Modification records
==================================================
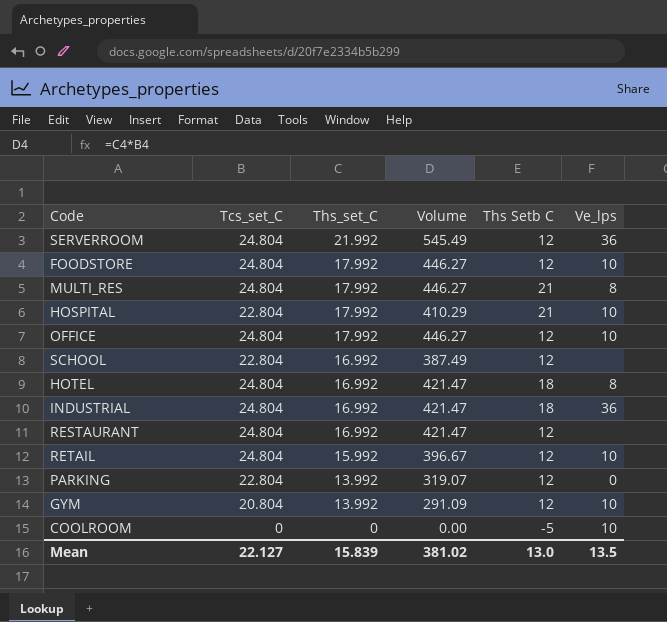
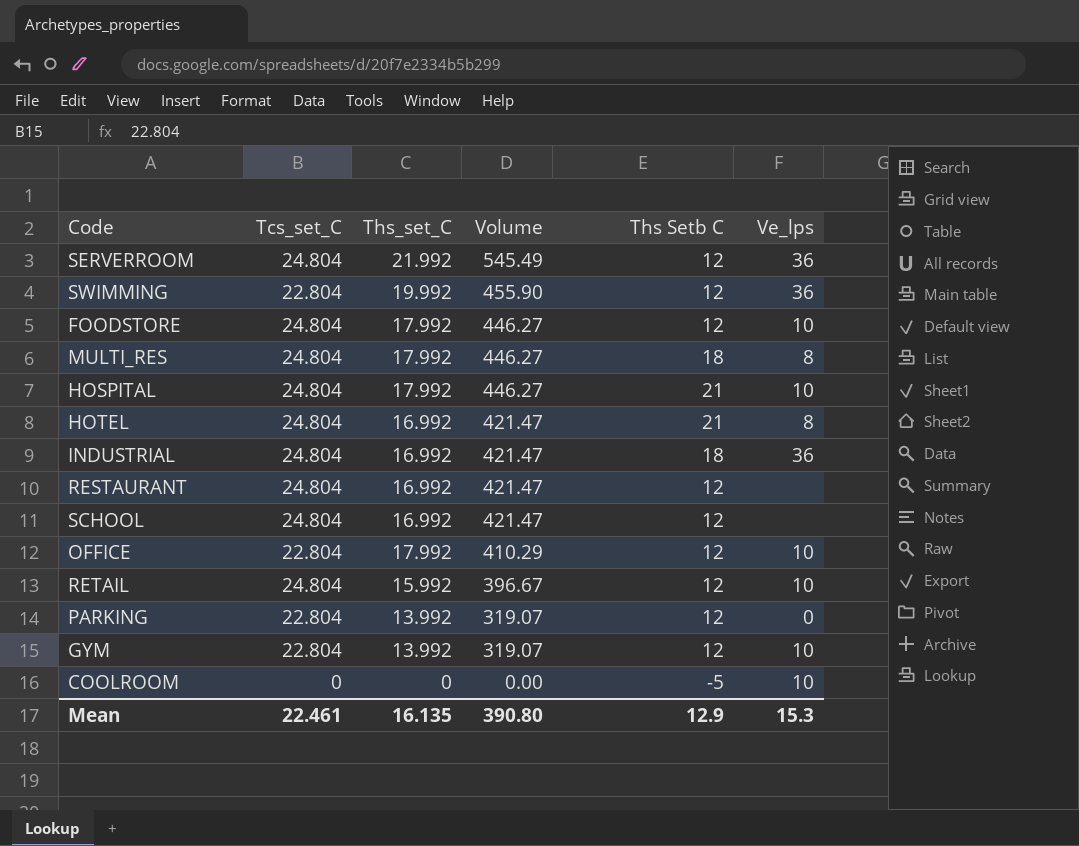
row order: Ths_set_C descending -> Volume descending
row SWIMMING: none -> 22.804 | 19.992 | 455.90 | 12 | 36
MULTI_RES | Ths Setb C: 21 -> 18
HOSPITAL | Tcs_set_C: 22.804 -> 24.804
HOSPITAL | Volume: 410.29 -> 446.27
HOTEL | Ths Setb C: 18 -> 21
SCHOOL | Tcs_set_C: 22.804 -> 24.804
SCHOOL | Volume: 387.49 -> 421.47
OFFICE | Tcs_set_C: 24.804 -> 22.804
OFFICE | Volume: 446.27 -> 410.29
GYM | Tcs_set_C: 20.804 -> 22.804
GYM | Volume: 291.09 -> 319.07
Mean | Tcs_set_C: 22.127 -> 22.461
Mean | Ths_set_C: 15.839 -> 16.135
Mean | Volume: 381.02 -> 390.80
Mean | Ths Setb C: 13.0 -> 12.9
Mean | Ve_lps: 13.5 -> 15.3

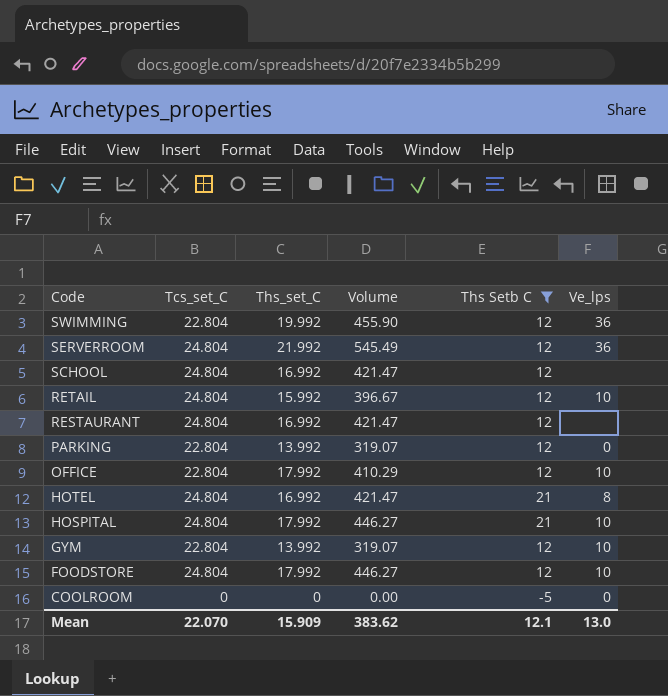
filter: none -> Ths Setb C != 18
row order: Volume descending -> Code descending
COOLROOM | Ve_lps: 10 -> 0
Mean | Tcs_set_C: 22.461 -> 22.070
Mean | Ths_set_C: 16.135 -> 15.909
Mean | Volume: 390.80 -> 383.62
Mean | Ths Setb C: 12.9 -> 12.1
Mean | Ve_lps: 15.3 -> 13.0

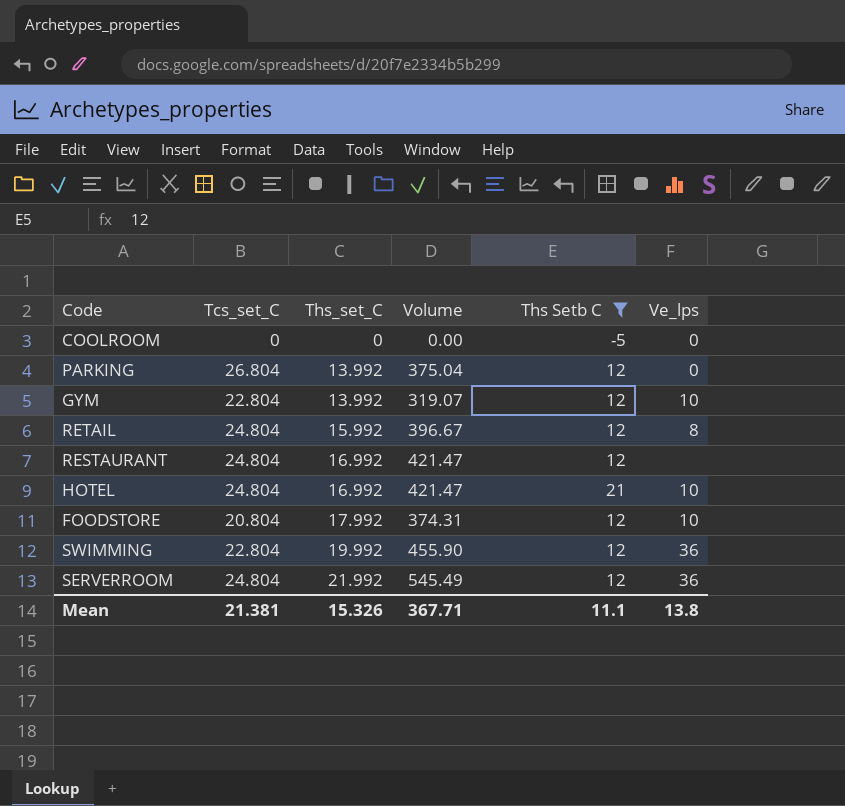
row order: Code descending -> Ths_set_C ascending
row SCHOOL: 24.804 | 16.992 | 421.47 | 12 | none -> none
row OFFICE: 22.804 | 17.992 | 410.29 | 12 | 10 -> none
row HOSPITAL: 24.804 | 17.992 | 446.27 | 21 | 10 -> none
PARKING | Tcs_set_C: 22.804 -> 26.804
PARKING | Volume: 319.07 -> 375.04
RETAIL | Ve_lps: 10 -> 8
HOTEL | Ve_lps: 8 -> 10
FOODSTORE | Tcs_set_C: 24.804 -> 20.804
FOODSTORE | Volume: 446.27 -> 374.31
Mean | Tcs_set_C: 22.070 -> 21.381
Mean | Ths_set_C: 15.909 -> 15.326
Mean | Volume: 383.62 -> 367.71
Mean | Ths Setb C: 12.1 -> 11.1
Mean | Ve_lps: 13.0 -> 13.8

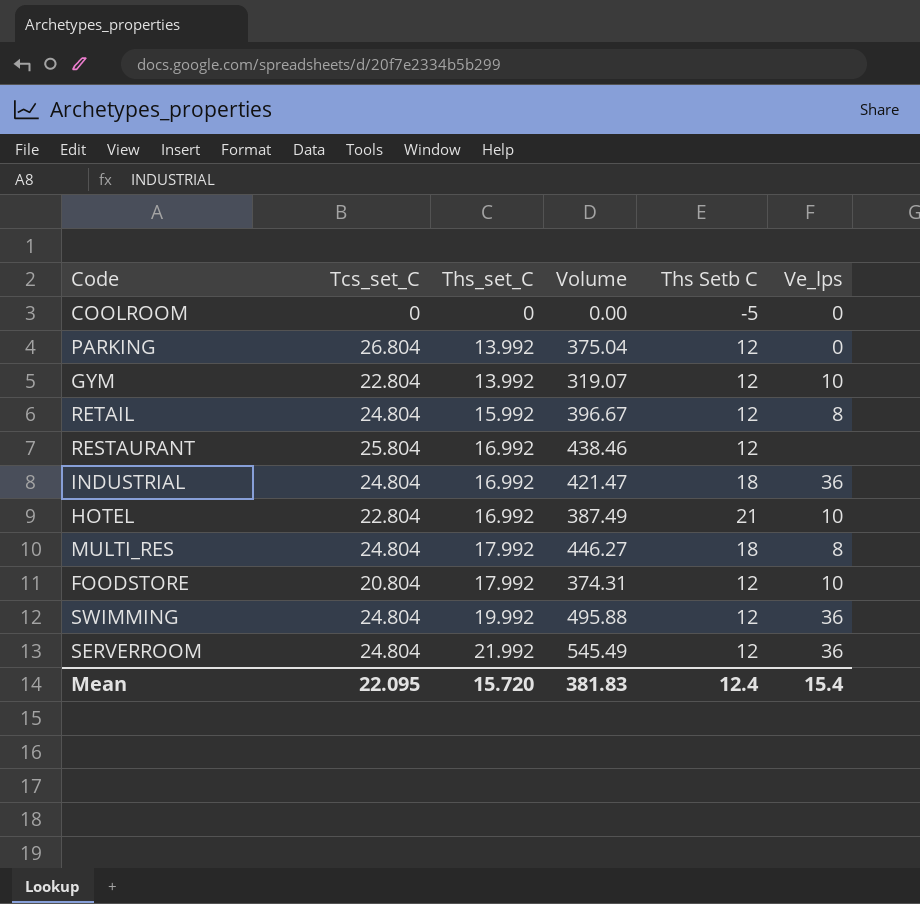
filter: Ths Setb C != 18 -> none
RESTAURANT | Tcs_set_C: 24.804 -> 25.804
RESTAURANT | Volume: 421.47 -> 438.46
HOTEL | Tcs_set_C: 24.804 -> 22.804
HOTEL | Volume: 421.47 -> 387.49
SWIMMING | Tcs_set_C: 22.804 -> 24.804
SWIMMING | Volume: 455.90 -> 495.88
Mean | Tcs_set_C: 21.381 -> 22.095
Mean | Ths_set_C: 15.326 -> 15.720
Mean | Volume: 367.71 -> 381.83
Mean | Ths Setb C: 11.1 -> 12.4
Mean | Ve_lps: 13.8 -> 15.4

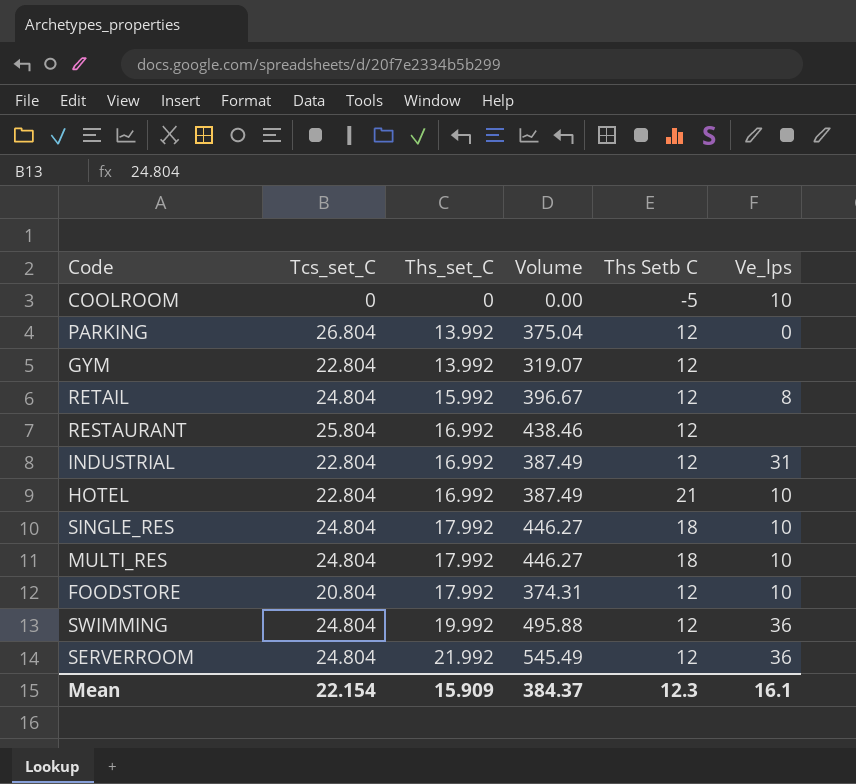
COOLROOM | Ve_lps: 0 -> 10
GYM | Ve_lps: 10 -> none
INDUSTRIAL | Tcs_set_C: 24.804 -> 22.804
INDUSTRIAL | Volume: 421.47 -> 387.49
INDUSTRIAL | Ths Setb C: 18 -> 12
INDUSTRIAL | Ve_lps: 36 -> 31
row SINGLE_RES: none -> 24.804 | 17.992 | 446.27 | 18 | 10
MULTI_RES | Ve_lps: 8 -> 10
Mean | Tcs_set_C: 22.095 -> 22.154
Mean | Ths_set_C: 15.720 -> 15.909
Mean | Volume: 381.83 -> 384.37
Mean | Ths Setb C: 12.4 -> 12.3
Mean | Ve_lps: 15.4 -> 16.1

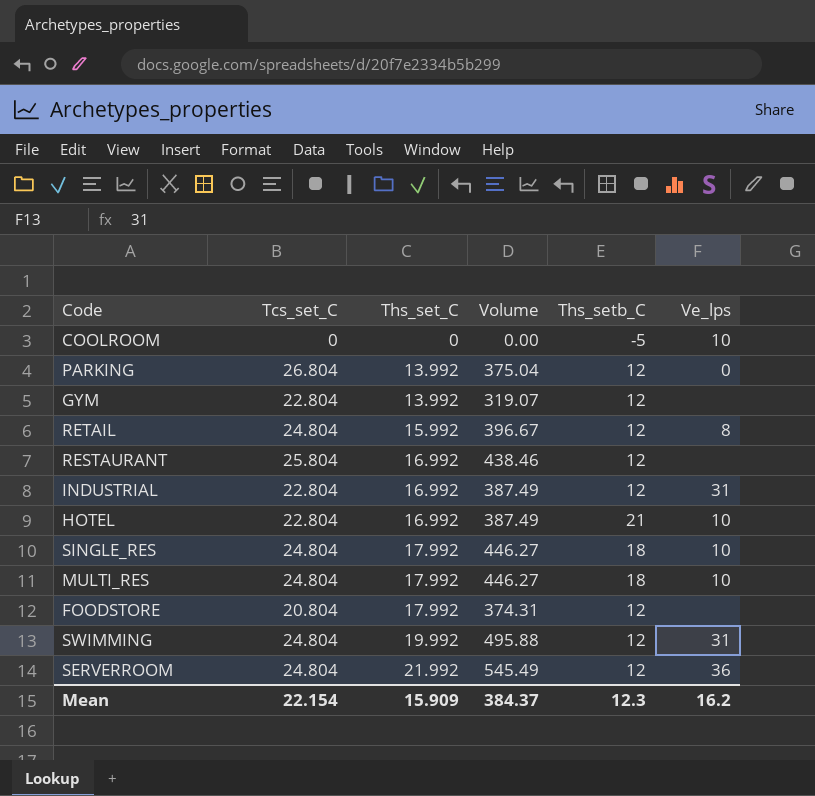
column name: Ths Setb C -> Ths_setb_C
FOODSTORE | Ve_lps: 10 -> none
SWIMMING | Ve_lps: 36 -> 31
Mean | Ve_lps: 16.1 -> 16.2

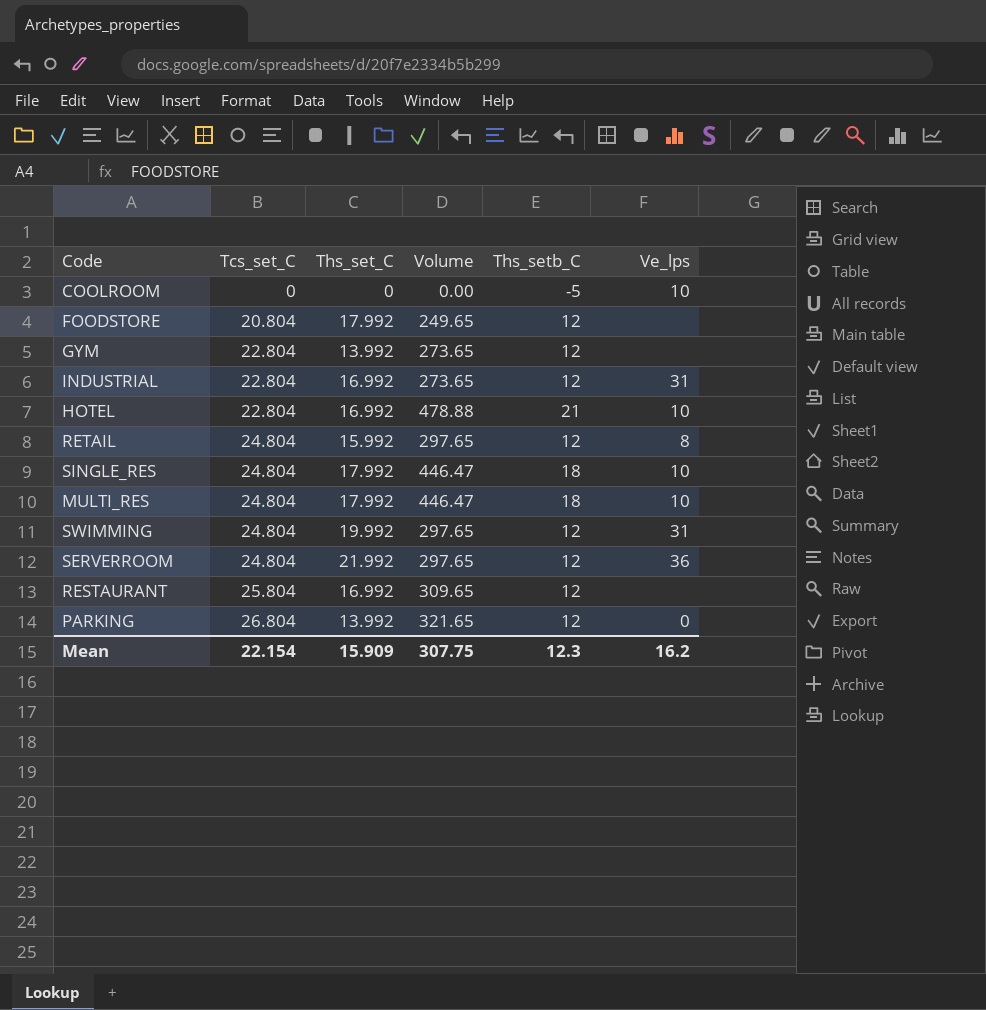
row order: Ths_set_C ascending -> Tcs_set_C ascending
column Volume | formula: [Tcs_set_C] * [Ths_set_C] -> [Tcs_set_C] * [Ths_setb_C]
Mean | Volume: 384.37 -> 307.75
==================================================
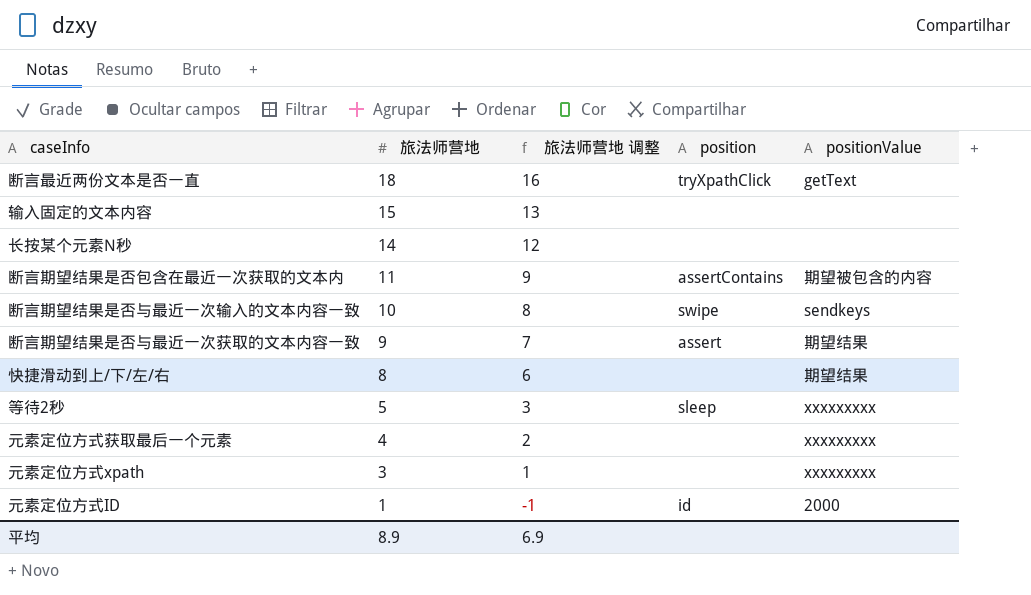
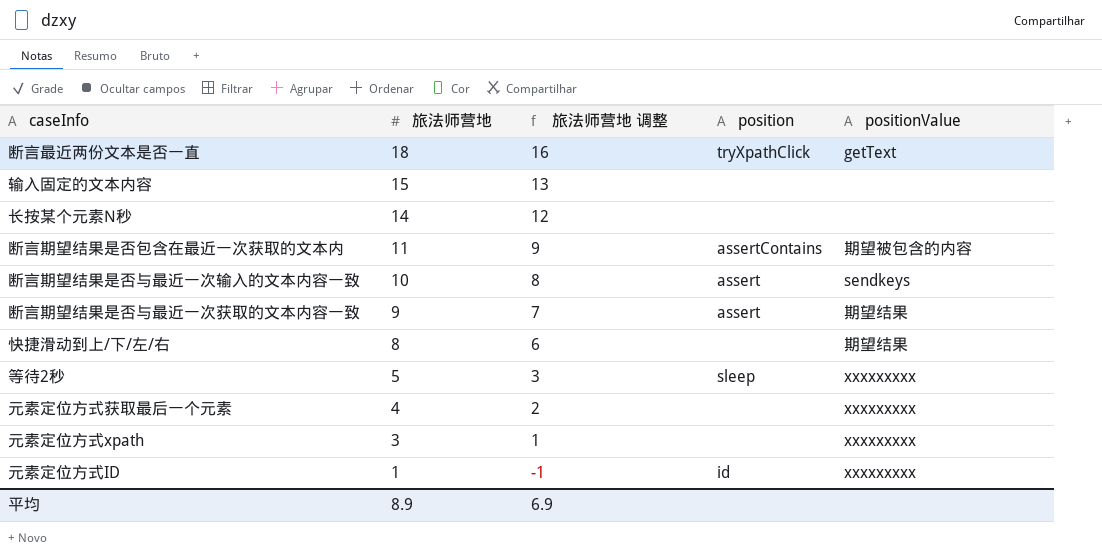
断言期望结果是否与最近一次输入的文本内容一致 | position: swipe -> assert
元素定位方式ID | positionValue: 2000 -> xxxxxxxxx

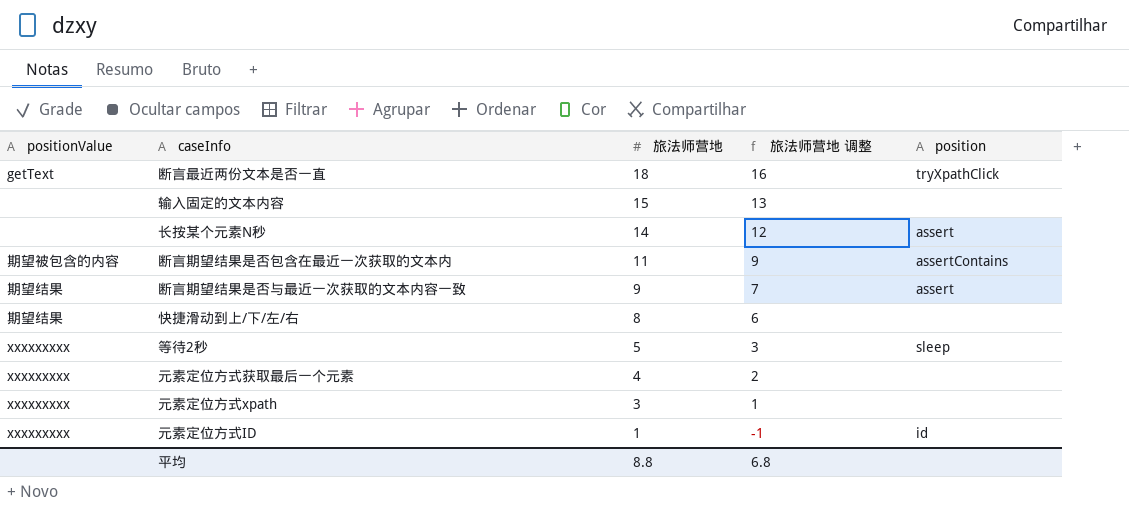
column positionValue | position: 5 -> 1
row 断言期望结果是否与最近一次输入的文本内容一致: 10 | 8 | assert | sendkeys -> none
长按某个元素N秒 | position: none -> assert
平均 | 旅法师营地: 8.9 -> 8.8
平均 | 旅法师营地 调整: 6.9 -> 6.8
==================================================
In the records above, find each line that mentions the string "PARKING", then copy it.

## [REPLY]
PARKING | Tcs_set_C: 22.804 -> 26.804
PARKING | Volume: 319.07 -> 375.04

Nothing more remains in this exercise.